Action item
Output the listing word for word, minus images.

Provided information
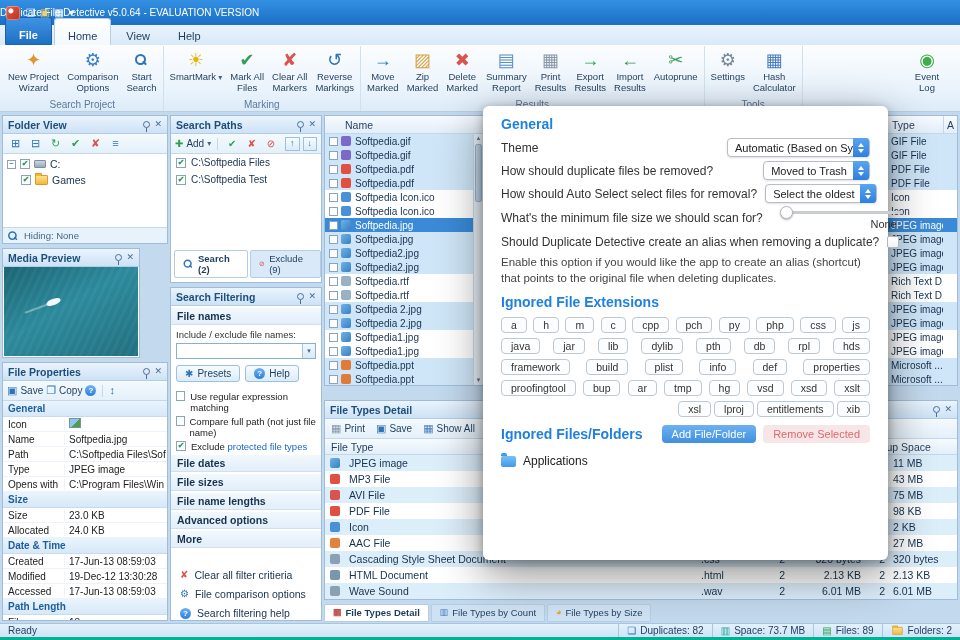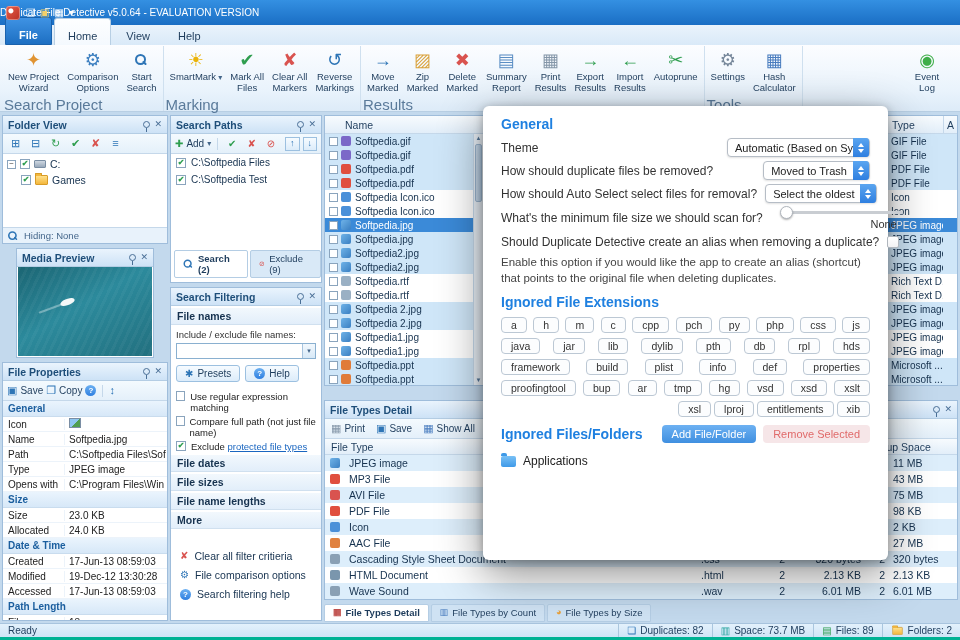--- a/index.html
+++ b/index.html
@@ -26,7 +26,7 @@
   .ricon{height:24px;display:flex;align-items:center;justify-content:center;font-size:18px}
   .rlabel{font-size:9.5px;line-height:10.5px;text-align:center;color:#1e3c5c}
   .rlabel .dd{font-size:8px;color:#44668a}
-  .rglabel{height:12px;font-size:15px;color:#5a7a9a;line-height:12px}
+  .rglabel{height:12px;font-size:10px;color:#5a7a9a;text-align:center;line-height:12px}
   .eventwrap{margin-left:auto;display:flex;align-items:flex-start;padding:0 12px 0 0}
   
   .panel{position:absolute;background:#fff;border:1px solid #9fbddb}

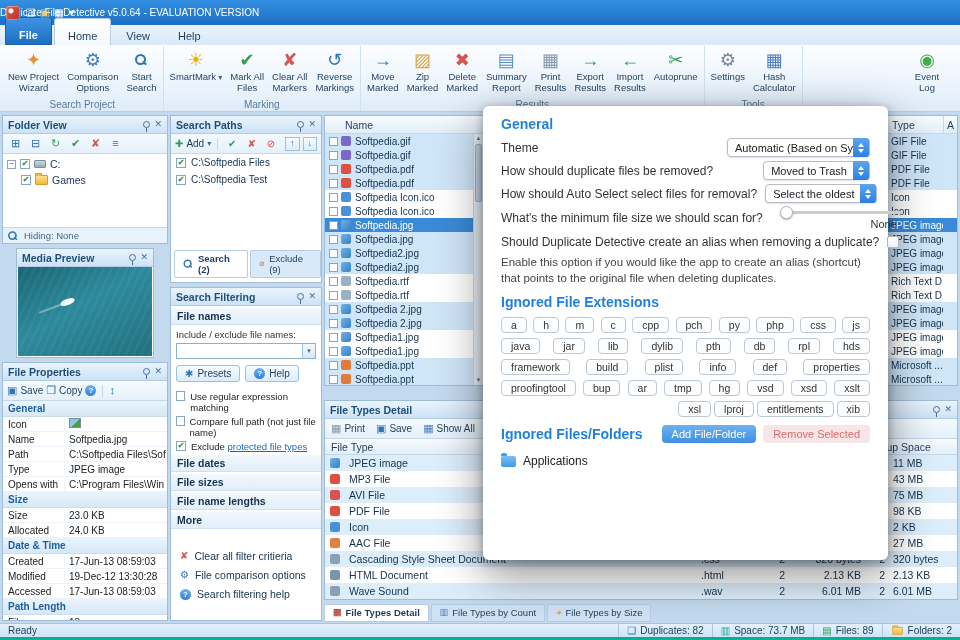--- a/index.html
+++ b/index.html
@@ -41,7 +41,7 @@
   .tsep{width:1px;height:12px;background:#c5d8ea;margin:0 3px}
   
   .fv{left:2px;top:115px;width:166px;height:129px}
-  .mp{left:16px;top:248px;width:138px;height:110px}
+  .mp{left:2px;top:248px;width:138px;height:110px}
   .fp{left:2px;top:362px;width:166px;height:259px;overflow:hidden}
   .sp{left:170px;top:115px;width:152px;height:168px}
   .sf{left:170px;top:287px;width:152px;height:334px;overflow:hidden}

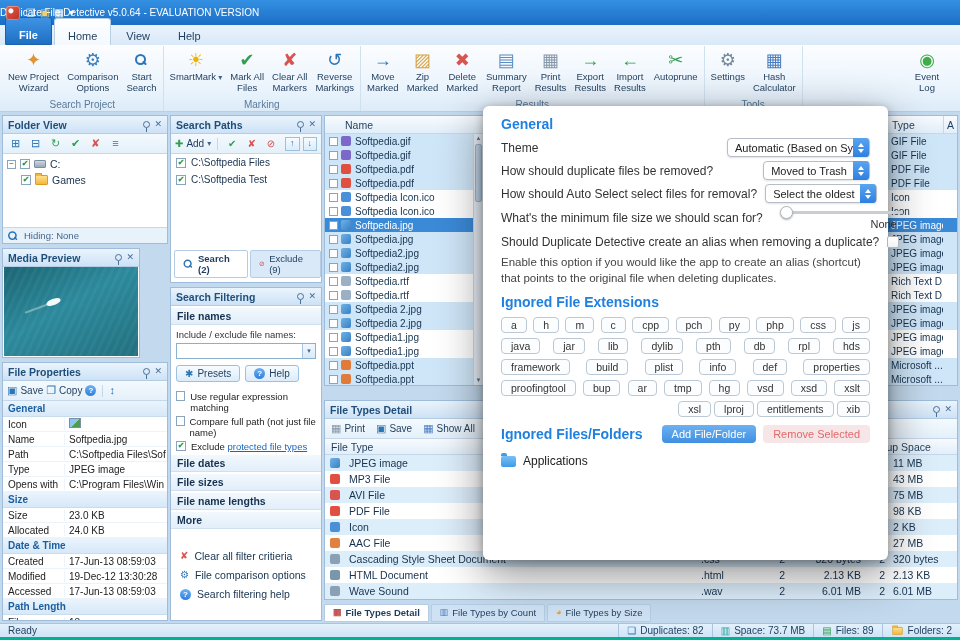--- a/index.html
+++ b/index.html
@@ -80,7 +80,7 @@
   .sf-btnrow{display:flex;gap:5px;padding:2px 5px 6px}
   .sf-btn{display:inline-flex;align-items:center;gap:4px;border:1px solid #9cc0e0;border-radius:3px;background:linear-gradient(#f6fbff,#dcecfa);padding:2px 8px;font-size:10px;color:#1e3c5c}
   .sf-cb{display:flex;align-items:flex-start;gap:5px;font-size:9.5px;color:#222;margin:3px 5px;line-height:11px}
-  .sf-cb .link{color:#1a66c0;text-decoration:underline}
+  .sf-cb .link{color:#1a66c0;}
   .sf-link{display:flex;align-items:center;gap:6px;font-size:10.5px;color:#16324f;margin:7px 9px}
   
   .grid{left:324px;top:115px;width:634px;height:271px}

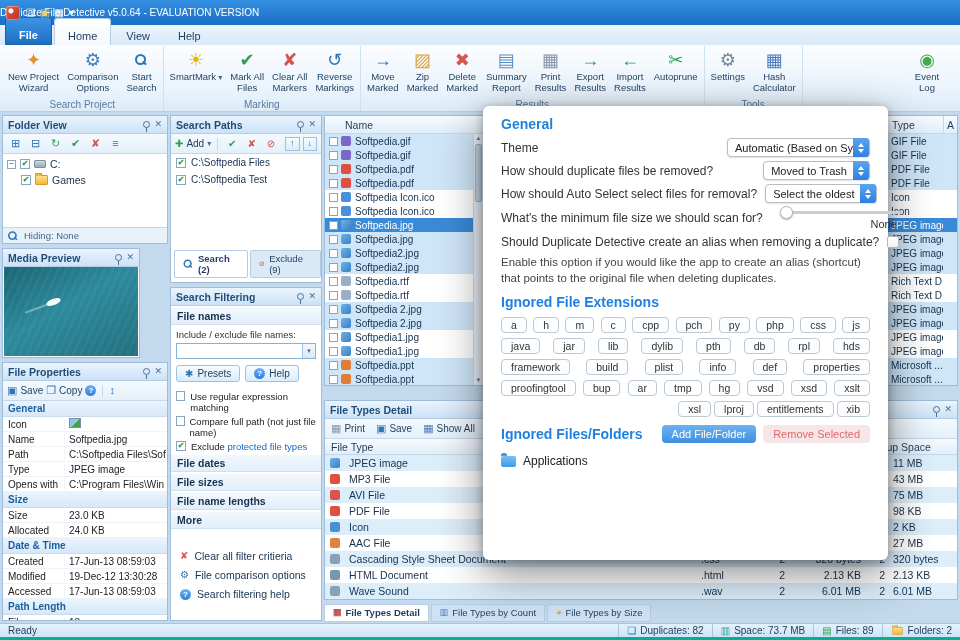--- a/index.html
+++ b/index.html
@@ -544,6 +544,7 @@
       <div class="sf-band">File dates</div>
       <div class="sf-band">File sizes</div>
       <div class="sf-band">File name lengths</div>
+      <div class="sf-band">Advanced options</div>
       <div class="sf-band">More</div>
     </div>
   <div style="height:14px"></div>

Result
--- a/index.html
+++ b/index.html
@@ -26,7 +26,7 @@
   .ricon{height:24px;display:flex;align-items:center;justify-content:center;font-size:18px}
   .rlabel{font-size:9.5px;line-height:10.5px;text-align:center;color:#1e3c5c}
   .rlabel .dd{font-size:8px;color:#44668a}
-  .rglabel{height:12px;font-size:15px;color:#5a7a9a;line-height:12px}
+  .rglabel{height:12px;font-size:10px;color:#5a7a9a;text-align:center;line-height:12px}
   .eventwrap{margin-left:auto;display:flex;align-items:flex-start;padding:0 12px 0 0}
   
   .panel{position:absolute;background:#fff;border:1px solid #9fbddb}

--- a/index.html
+++ b/index.html
@@ -41,7 +41,7 @@
   .tsep{width:1px;height:12px;background:#c5d8ea;margin:0 3px}
   
   .fv{left:2px;top:115px;width:166px;height:129px}
-  .mp{left:16px;top:248px;width:138px;height:110px}
+  .mp{left:2px;top:248px;width:138px;height:110px}
   .fp{left:2px;top:362px;width:166px;height:259px;overflow:hidden}
   .sp{left:170px;top:115px;width:152px;height:168px}
   .sf{left:170px;top:287px;width:152px;height:334px;overflow:hidden}

--- a/index.html
+++ b/index.html
@@ -80,7 +80,7 @@
   .sf-btnrow{display:flex;gap:5px;padding:2px 5px 6px}
   .sf-btn{display:inline-flex;align-items:center;gap:4px;border:1px solid #9cc0e0;border-radius:3px;background:linear-gradient(#f6fbff,#dcecfa);padding:2px 8px;font-size:10px;color:#1e3c5c}
   .sf-cb{display:flex;align-items:flex-start;gap:5px;font-size:9.5px;color:#222;margin:3px 5px;line-height:11px}
-  .sf-cb .link{color:#1a66c0;text-decoration:underline}
+  .sf-cb .link{color:#1a66c0;}
   .sf-link{display:flex;align-items:center;gap:6px;font-size:10.5px;color:#16324f;margin:7px 9px}
   
   .grid{left:324px;top:115px;width:634px;height:271px}

--- a/index.html
+++ b/index.html
@@ -544,6 +544,7 @@
       <div class="sf-band">File dates</div>
       <div class="sf-band">File sizes</div>
       <div class="sf-band">File name lengths</div>
+      <div class="sf-band">Advanced options</div>
       <div class="sf-band">More</div>
     </div>
   <div style="height:14px"></div>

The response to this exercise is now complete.